Frage: Ist eine Schlammschlacht in der FDP ausgebrochen?
HAHN: Nein. 98 Prozent der FDP-Leute benehmen sich stilvoll. Mich erinnert die Debatte aber an die 90-er Jahre, als eine Gruppe von Menschen aus der traditionsreichen FDP eine andere Partei machen wollte.
Frage: Sind die Vorkämpfer für den Schäffler-Antrag rechtskonservativ?
HAHN: Die überwiegende Mehrheit, die für den Mitgliederentscheid war, ist urliberal. Mitten in der Partei. Mitten im Volk. Aber ich sehe Trittbrettfahrer.
Frage: Welcher Denkweise hängen die Trittbrettfahrer an?
HAHN: Es ist eine politische Gesinnung weit rechts von den Liberalen.
Frage: Warum hat bisher nur ein kleiner Teil der 64.000 FDP-Mitglieder an der Abstimmung teilgenommen?

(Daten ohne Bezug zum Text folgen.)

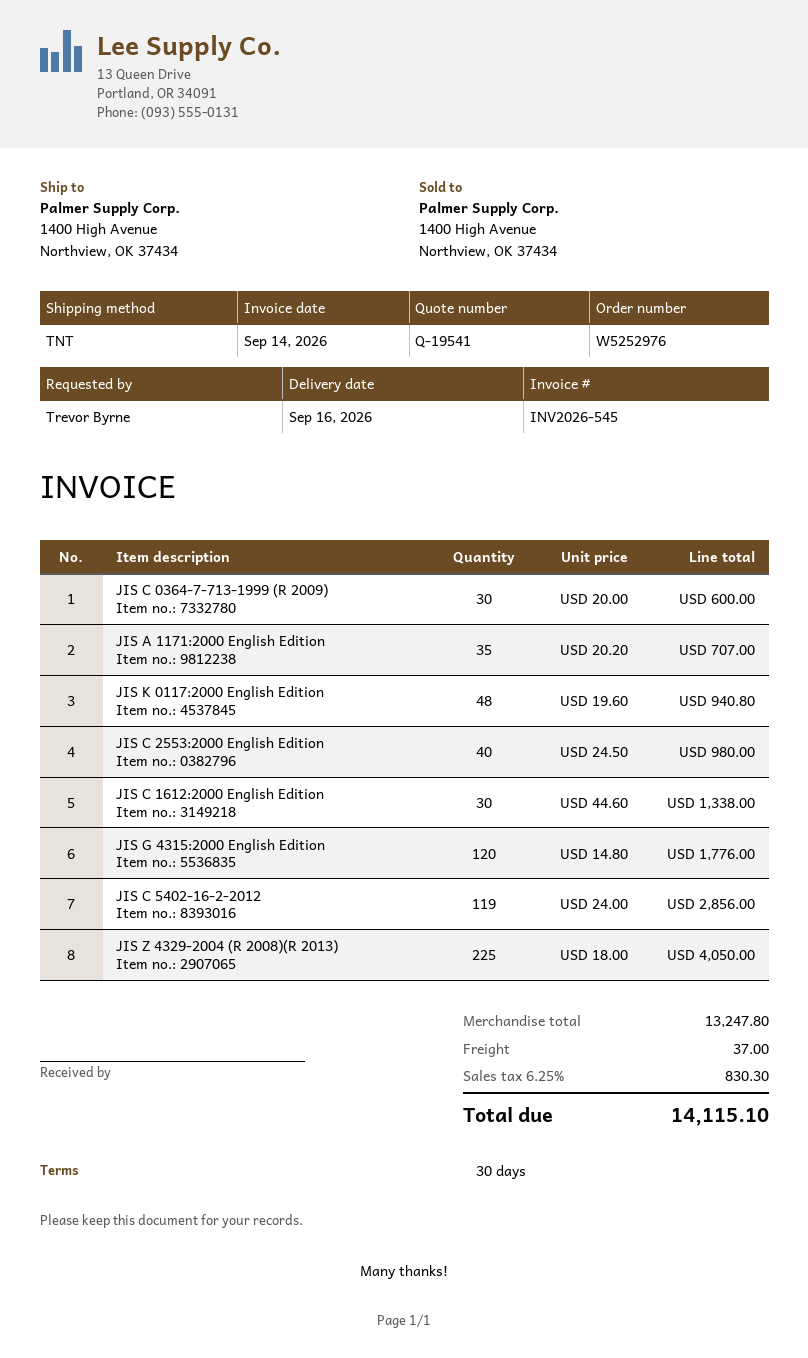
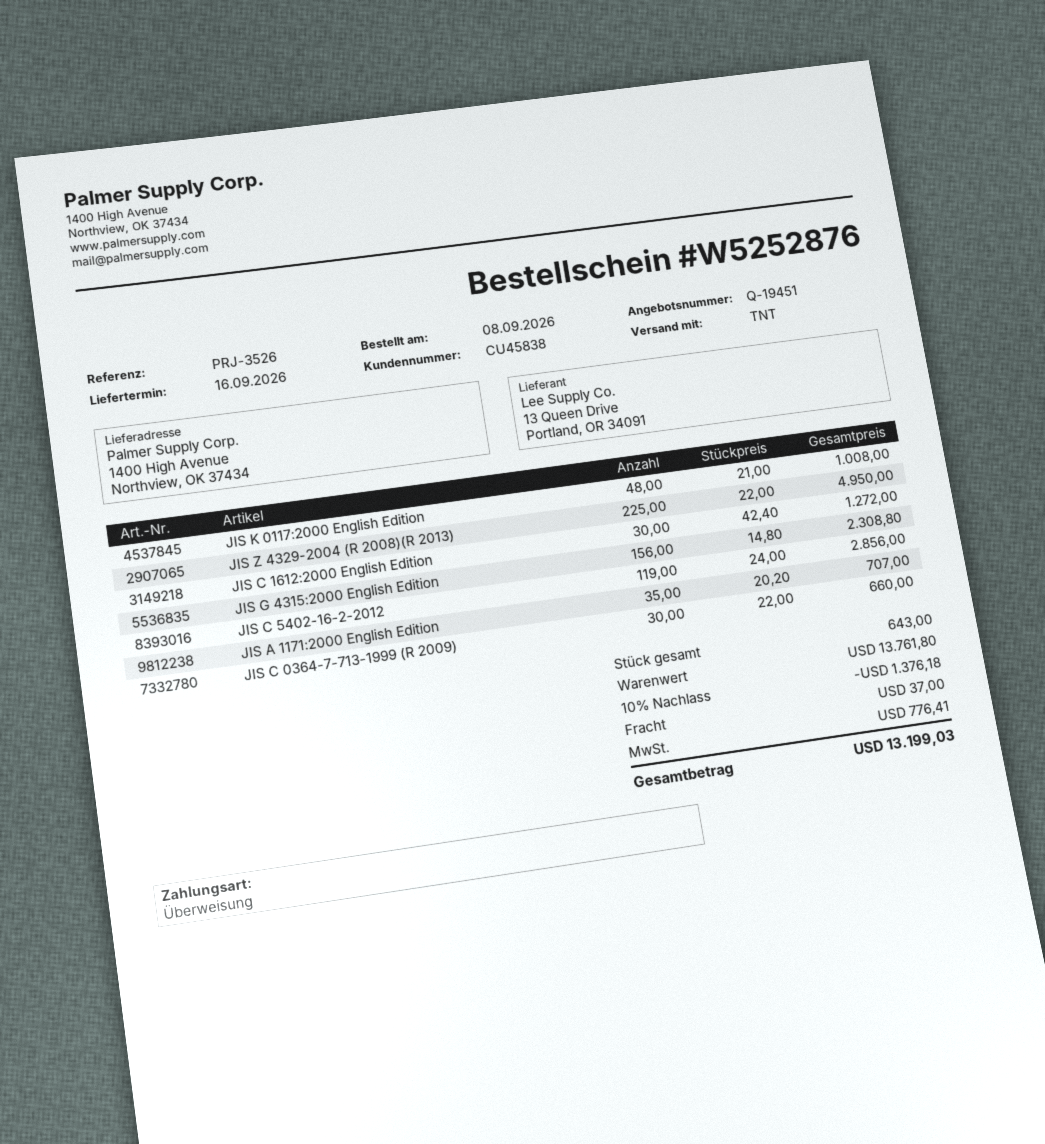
quote number: Q-19541 -> Q-19451
order number: W5252976 -> W5252876
JIS C 0364-7-713-1999 (R 2009): 30 x 20.00 = 600.00 -> 30 x 22.00 = 660.00
JIS K 0117:2000 English Edition: 48 x 19.60 = 940.80 -> 48 x 21.00 = 1008.00
JIS C 2553:2000 English Edition: 40 x 24.50 = 980.00 -> none
JIS C 1612:2000 English Edition: 30 x 44.60 = 1338.00 -> 30 x 42.40 = 1272.00
JIS G 4315:2000 English Edition: 120 x 14.80 = 1776.00 -> 156 x 14.80 = 2308.80
JIS Z 4329-2004 (R 2008)(R 2013): 225 x 18.00 = 4050.00 -> 225 x 22.00 = 4950.00
subtotal: 13247.80 -> 13761.80
discount: none -> 10% = 1376.18
tax: 830.30 -> 776.41
total: 14115.10 -> 13199.03

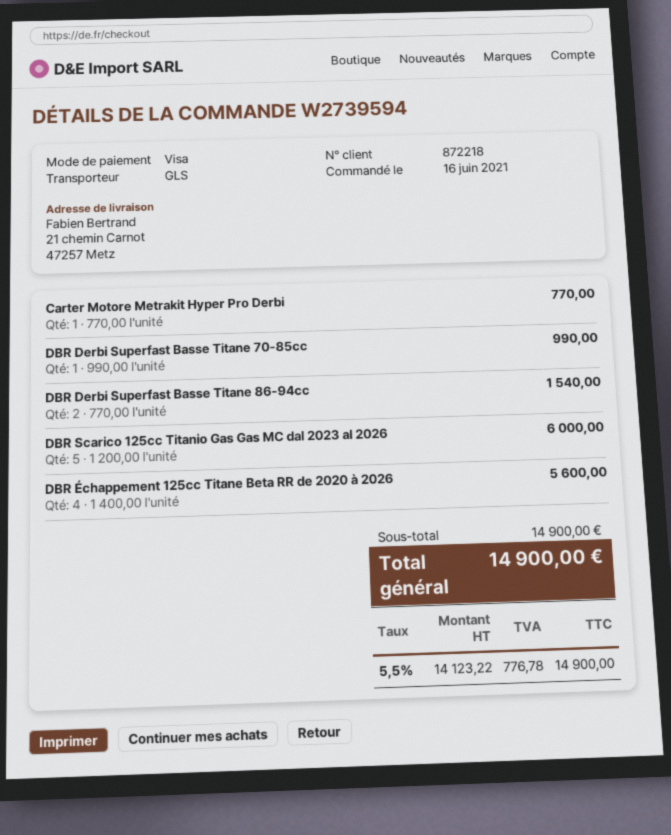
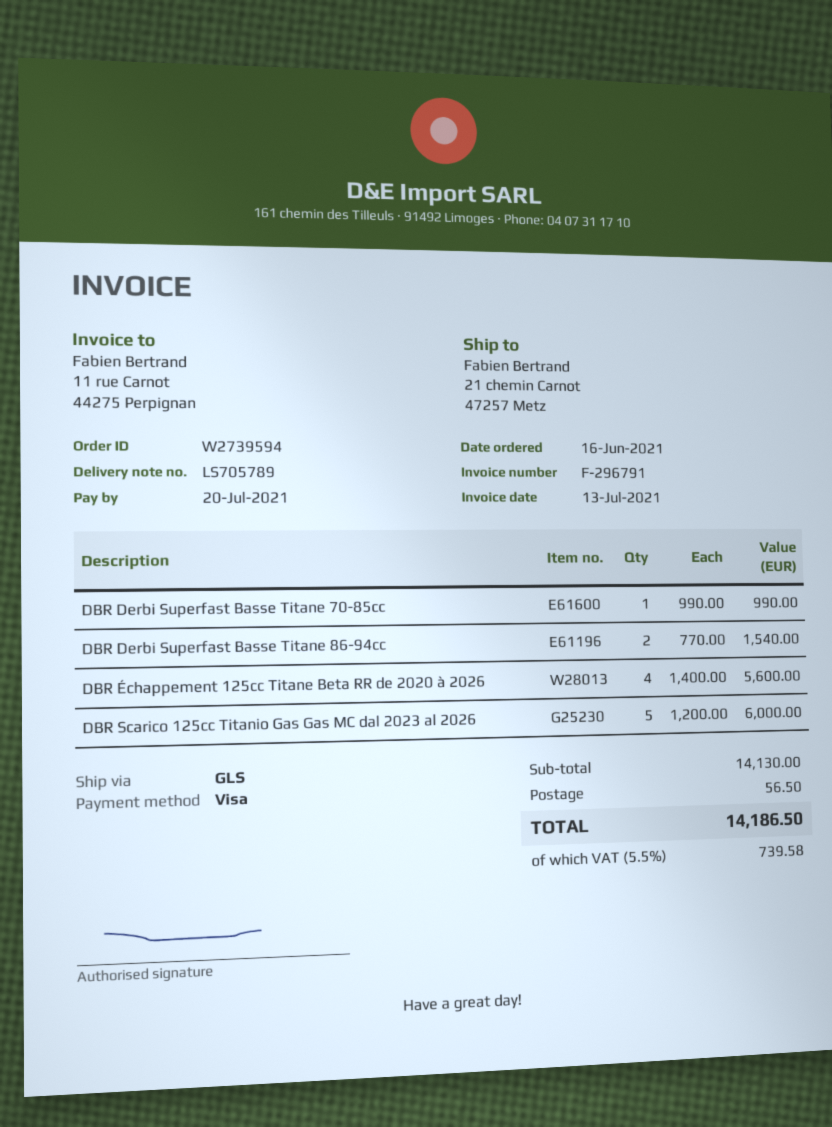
Carter Motore Metrakit Hyper Pro Derbi: 1 x 770.00 = 770.00 -> none
subtotal: 14900.00 -> 14130.00
shipping: none -> 56.50
tax: 5.5% = 776.78 -> 5.5% = 739.58
total: 14900.00 -> 14186.50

HAHN: Das EURO-Thema bewegt sehr viele. Die meisten FDP-Mitglieder merken aber auch, dass es kein Patentrezept gegen die Krise gibt. Weil niemand genau weiß, wie man gegen die Krise vorgehen soll, tut man sich so schwer, den Abstimmungsbogen auszufüllen. Ich höre bei vielen: Ich fühle mich ein wenig überfordert, eine Entscheidung zu treffen.
Frage: Aber wieso vertrauen die einfachen Parteimitglieder nicht wie sonst ihrer FDP-Führung?
HAHN: Genau das ist ja seit Wochen zunehmend der Fall. Deswegen bin ich sicher, dass es eine deutliche Mehrheit für den ESM gibt. Ich höre immer öfter: Ihr macht derzeit eine gute Politik! Ihr schließt klar Eurobonds aus, Ihr seid glaubwürdig. Es wird auch immer deutlicher: Wir haben keine EURO-Krise, sondern wir haben eine Schuldenkrise mancher Staaten.